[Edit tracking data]

=== Section Start ===

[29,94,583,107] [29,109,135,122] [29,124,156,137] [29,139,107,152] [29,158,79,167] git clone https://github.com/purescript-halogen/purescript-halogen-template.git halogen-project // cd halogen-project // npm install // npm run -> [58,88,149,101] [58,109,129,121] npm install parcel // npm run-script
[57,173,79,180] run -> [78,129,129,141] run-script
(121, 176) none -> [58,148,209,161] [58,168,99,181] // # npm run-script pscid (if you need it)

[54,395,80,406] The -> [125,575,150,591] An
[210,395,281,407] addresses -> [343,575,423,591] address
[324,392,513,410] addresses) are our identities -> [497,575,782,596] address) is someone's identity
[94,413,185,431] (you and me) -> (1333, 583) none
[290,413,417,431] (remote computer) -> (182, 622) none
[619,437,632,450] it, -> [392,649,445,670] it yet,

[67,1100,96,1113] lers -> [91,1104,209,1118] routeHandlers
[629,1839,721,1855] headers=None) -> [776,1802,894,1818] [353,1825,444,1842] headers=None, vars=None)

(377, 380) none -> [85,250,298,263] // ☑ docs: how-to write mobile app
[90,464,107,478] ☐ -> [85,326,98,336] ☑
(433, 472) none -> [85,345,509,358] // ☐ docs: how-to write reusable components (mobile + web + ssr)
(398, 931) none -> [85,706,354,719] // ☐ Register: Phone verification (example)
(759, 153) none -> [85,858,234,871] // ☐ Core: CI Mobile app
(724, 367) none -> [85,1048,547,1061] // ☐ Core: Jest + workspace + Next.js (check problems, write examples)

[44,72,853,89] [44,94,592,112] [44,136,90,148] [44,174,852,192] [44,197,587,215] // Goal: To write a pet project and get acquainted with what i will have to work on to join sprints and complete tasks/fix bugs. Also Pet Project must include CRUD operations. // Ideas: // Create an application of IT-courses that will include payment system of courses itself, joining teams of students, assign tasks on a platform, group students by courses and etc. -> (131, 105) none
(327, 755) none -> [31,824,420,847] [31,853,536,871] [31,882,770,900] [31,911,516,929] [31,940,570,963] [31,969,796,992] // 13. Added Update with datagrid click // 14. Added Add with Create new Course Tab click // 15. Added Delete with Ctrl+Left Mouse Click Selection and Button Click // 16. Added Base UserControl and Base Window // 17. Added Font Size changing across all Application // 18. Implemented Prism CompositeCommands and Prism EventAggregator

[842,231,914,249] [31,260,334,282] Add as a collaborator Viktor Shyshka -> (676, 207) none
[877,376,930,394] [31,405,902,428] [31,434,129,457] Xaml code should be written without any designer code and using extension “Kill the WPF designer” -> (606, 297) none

=== Section End ===

**What is needed:** For every line above that holds the string "Core", add one to a count; give that count alone.

**Answer space:** 2